Instructions for the task –
From the first line to the last, return the data exactly, with no pictures.

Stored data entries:
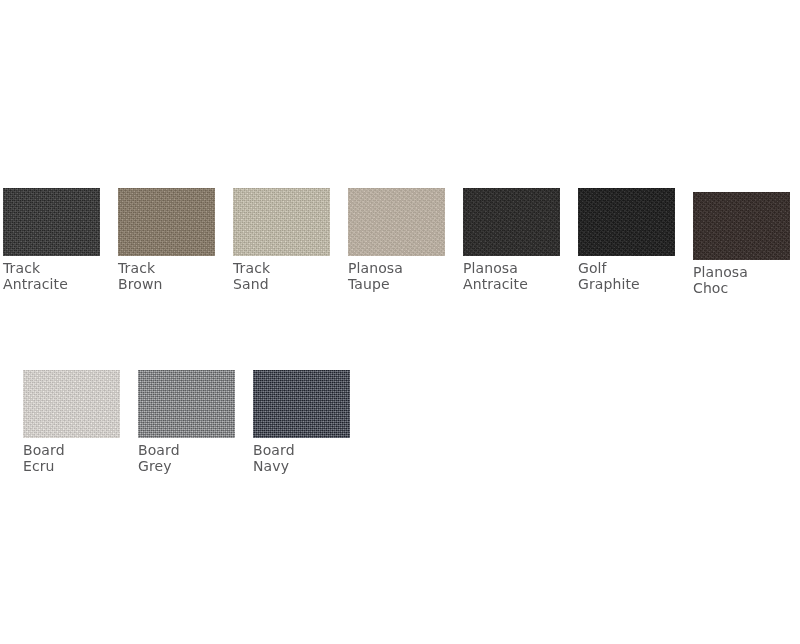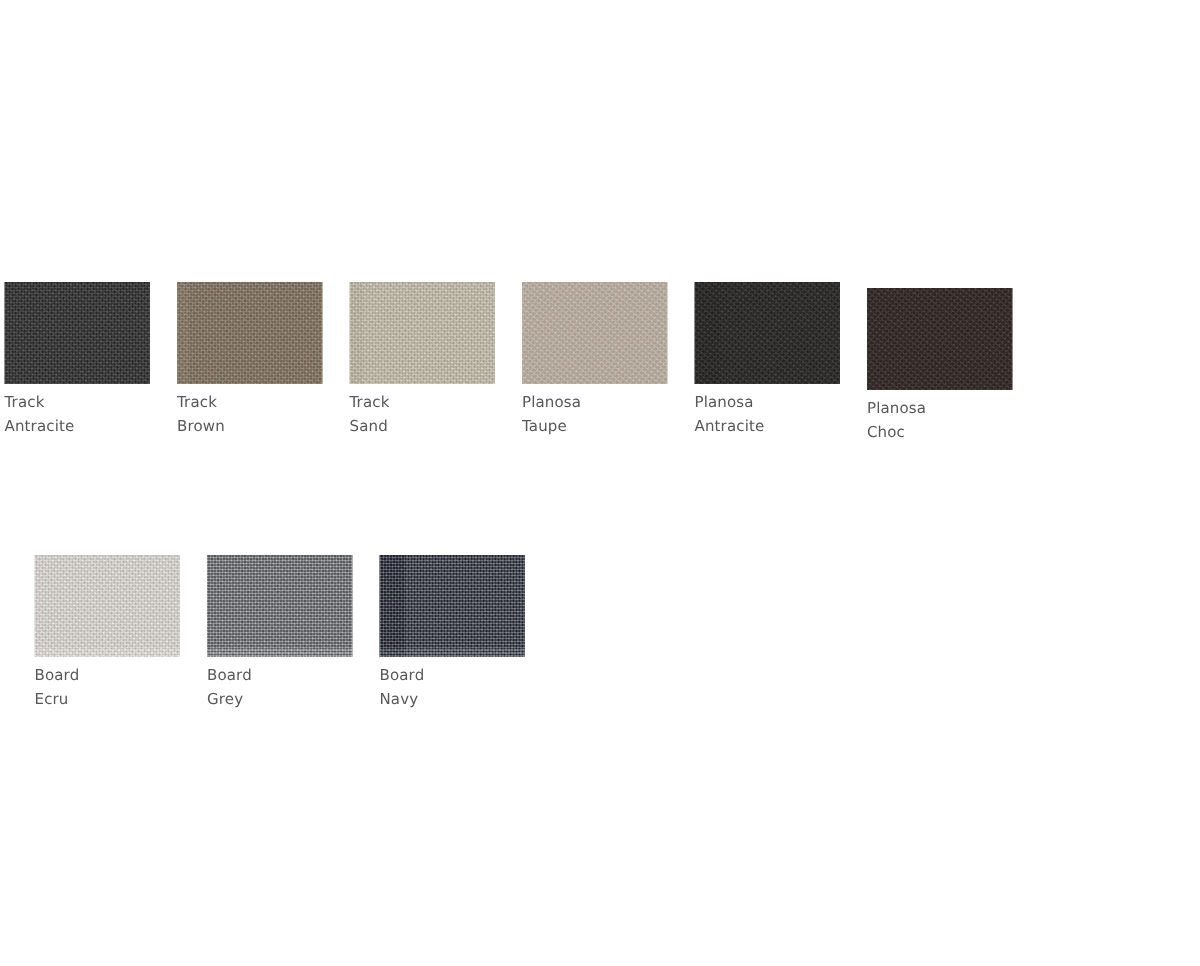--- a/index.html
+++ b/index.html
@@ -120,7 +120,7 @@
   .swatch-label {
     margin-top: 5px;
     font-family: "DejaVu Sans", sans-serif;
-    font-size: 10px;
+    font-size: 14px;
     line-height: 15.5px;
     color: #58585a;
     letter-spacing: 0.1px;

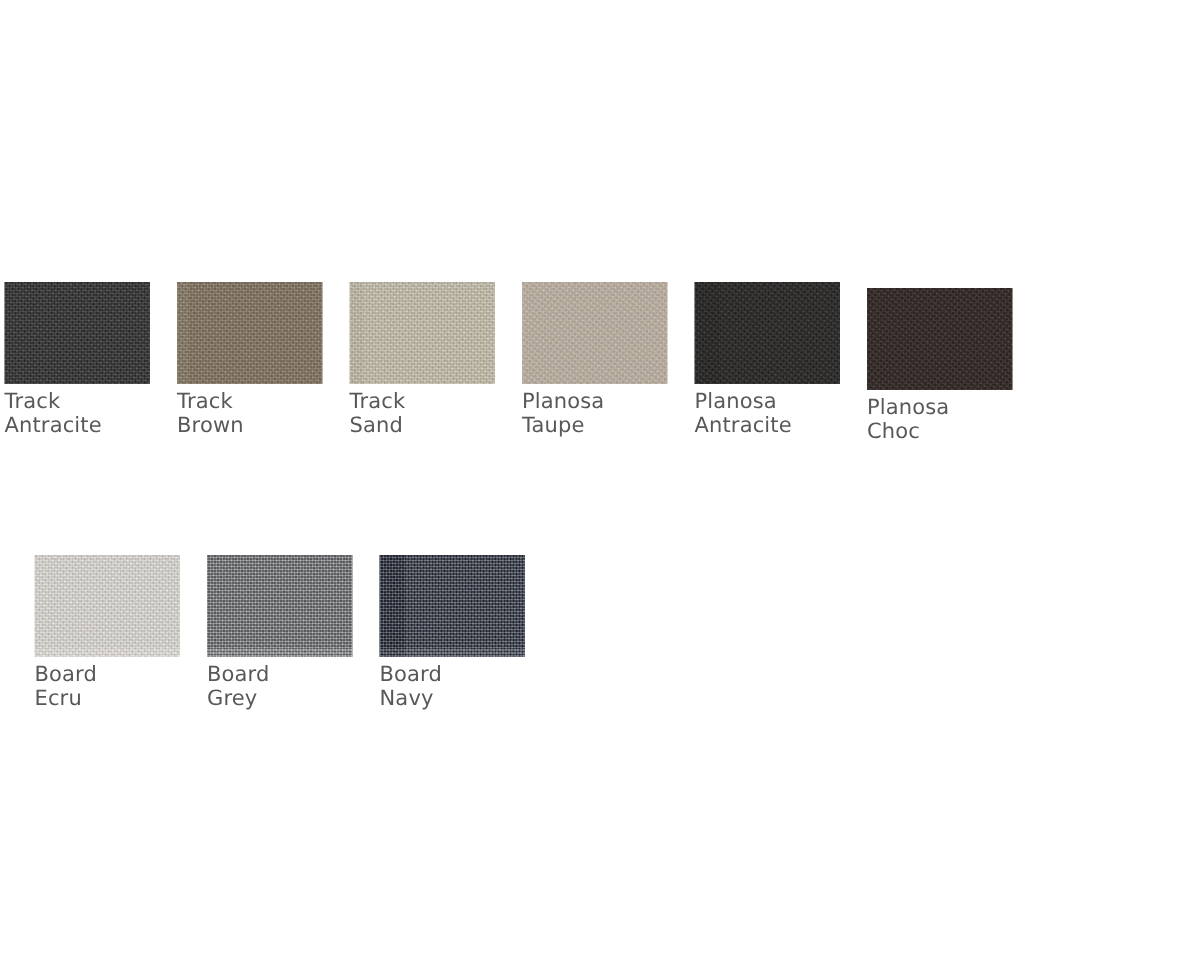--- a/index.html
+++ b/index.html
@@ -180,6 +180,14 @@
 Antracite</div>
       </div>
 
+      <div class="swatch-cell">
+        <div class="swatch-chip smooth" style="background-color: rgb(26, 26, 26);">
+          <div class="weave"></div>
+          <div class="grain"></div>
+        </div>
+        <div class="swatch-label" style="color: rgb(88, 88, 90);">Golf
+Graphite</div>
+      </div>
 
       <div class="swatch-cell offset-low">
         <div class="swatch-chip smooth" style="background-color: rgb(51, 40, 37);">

Task result –
--- a/index.html
+++ b/index.html
@@ -120,7 +120,7 @@
   .swatch-label {
     margin-top: 5px;
     font-family: "DejaVu Sans", sans-serif;
-    font-size: 10px;
+    font-size: 14px;
     line-height: 15.5px;
     color: #58585a;
     letter-spacing: 0.1px;

--- a/index.html
+++ b/index.html
@@ -180,6 +180,14 @@
 Antracite</div>
       </div>
 
+      <div class="swatch-cell">
+        <div class="swatch-chip smooth" style="background-color: rgb(26, 26, 26);">
+          <div class="weave"></div>
+          <div class="grain"></div>
+        </div>
+        <div class="swatch-label" style="color: rgb(88, 88, 90);">Golf
+Graphite</div>
+      </div>
 
       <div class="swatch-cell offset-low">
         <div class="swatch-chip smooth" style="background-color: rgb(51, 40, 37);">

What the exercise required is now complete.